As if. Do you have any idea what these stuffed shirts do on “business trips”? No, no, it’s their minivan driving ultra conservative soccer mom wives out to protect their Little Johnny from anything so vulgar as, I don’t know, say a perfectly natural biological process, or any musical lyric that uses language stronger than “Darn” (see Tipper Gore for reference)

Conservative males… please. If only this were the case that “wardrobe malfunction” wouldn’t have been such a big deal.

Celes says:

Re: ????

While that may be true, I’m sort of glad for it. I enjoy “inappropriate” content as much as the next chick. But although *I* would not be offended by such content, it would be more than a little difficult seeing my 2-year-old daughter exposed to it.

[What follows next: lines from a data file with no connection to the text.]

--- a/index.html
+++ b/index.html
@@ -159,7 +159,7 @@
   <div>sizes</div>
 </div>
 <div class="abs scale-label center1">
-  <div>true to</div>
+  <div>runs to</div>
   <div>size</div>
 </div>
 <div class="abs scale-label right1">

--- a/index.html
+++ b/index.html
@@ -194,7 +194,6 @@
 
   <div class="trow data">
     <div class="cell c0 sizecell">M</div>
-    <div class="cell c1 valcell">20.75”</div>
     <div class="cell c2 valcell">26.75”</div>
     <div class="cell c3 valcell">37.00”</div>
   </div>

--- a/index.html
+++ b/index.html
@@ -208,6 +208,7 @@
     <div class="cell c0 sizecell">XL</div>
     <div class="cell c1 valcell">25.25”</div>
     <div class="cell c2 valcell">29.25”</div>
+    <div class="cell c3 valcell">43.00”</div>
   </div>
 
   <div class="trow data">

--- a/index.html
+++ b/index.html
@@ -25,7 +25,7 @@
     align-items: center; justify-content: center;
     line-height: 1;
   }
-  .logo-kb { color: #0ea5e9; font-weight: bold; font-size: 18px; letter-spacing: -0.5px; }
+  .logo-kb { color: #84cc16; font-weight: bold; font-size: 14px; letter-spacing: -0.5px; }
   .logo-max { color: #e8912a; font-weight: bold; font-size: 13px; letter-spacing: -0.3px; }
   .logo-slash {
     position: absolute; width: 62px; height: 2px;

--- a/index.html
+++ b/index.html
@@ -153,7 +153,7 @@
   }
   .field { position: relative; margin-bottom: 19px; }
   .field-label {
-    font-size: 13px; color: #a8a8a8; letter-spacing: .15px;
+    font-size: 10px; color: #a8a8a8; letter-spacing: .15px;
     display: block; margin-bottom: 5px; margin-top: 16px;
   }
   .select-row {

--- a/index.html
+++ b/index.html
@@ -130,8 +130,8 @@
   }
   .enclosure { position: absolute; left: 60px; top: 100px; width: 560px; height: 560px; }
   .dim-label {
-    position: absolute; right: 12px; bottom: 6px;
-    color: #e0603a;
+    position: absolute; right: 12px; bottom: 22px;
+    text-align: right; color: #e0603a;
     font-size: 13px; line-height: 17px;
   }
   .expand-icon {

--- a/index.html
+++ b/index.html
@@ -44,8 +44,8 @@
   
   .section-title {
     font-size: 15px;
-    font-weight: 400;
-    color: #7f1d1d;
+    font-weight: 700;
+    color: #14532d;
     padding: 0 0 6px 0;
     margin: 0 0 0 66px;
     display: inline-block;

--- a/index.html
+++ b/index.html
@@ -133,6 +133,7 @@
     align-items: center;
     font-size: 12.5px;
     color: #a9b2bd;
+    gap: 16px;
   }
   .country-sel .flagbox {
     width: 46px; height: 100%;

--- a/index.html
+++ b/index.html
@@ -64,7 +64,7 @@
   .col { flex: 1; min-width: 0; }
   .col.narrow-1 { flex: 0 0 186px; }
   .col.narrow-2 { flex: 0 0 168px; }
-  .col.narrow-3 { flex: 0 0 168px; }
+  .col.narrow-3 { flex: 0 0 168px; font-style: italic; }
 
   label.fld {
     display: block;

I’m not usually one of those “think of the children!” people – but setting guidelines for when such content should be aired helps me control what my daughter sees (like parents are supposed to do).
There’s a reason why those commercials for phone sex only come on local TV after 10 pm.

Chewie says:

well

it might be a stupid gimmick by Booble, but they actually are a good site for finding adult content. i guess it pisses me off more when crappy companies use a gimmick 2 get attention, but they are a pretty good site, if U R looking for porn they’re good at steering you in the right direction and keeping you away from the shady sites. maybe they will just have to advertise on the half time show’s lead female singer’s nipple since they won’t get a commercial.